*** Opening Study material ***

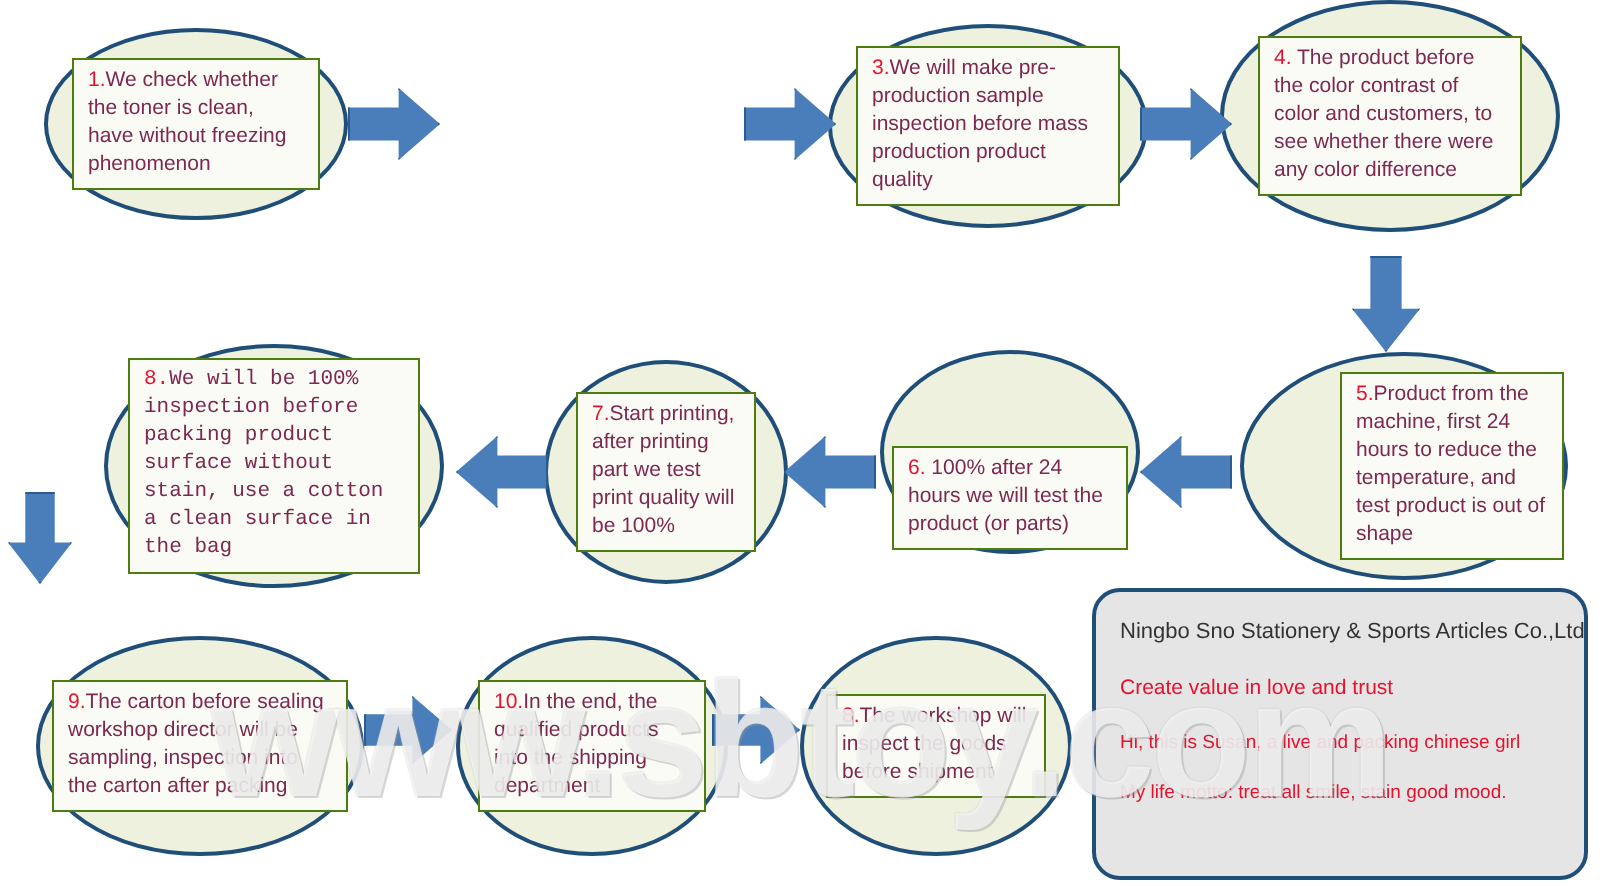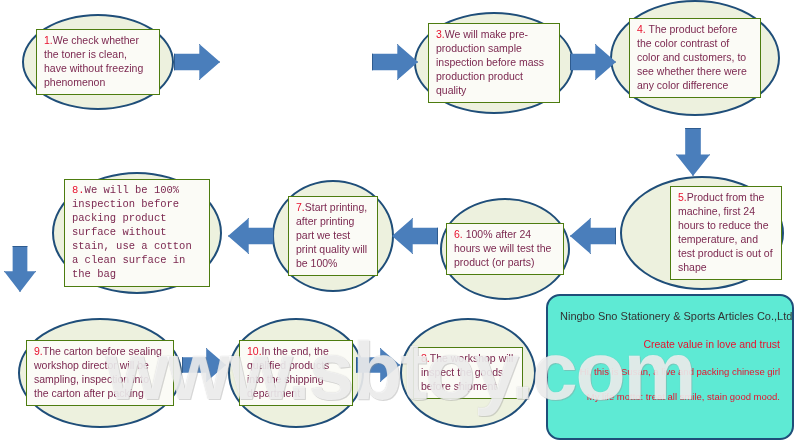--- a/index.html
+++ b/index.html
@@ -150,7 +150,7 @@
 
   <div class="arrow arrow-left" style="left:570px; top:218px; width:44px; height:34px;"></div>
 
-  <div class="node" style="left:440px; top:198px; width:130px; height:102px;">
+  <div class="node" style="left:440px; top:175px; width:130px; height:102px;align-items:flex-end;">
     <div class="node-label" style="width:118px;">
       <span class="num">6.</span><span> 100%  after 24 hours we will test the product (or parts)</span>
     </div>

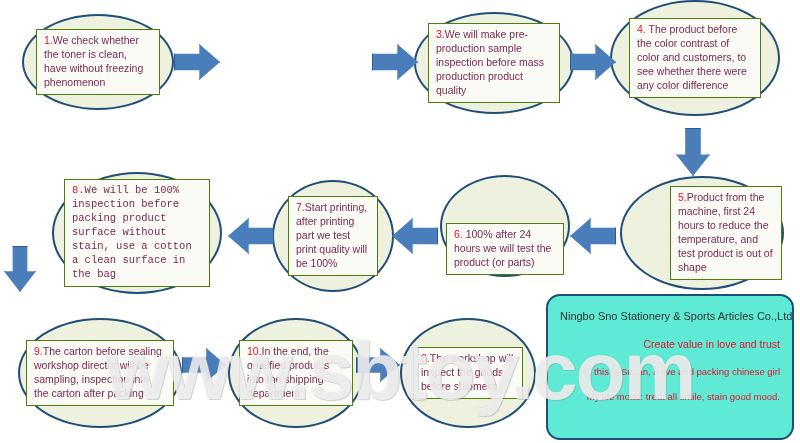--- a/index.html
+++ b/index.html
@@ -68,9 +68,9 @@
     box-sizing: border-box;
     border: 2px solid #1F4E79;
     border-radius: 14px;
-    background: #5eead4;
+    background: #e5e5e5;
     padding: 14px 12px;
-    text-align: right;
+    text-align: left;
     z-index: 4;
   }
   #company-box .company-name {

*** Closing Study material ***

What you should do:
Keep to the lines from the one containing "border: 2px solid #1F4E79;" to the end of the entries above, and retype them exactly.

Answer section:
     border: 2px solid #1F4E79;
     border-radius: 14px;
-    background: #5eead4;
+    background: #e5e5e5;
     padding: 14px 12px;
-    text-align: right;
+    text-align: left;
     z-index: 4;
   }
   #company-box .company-name {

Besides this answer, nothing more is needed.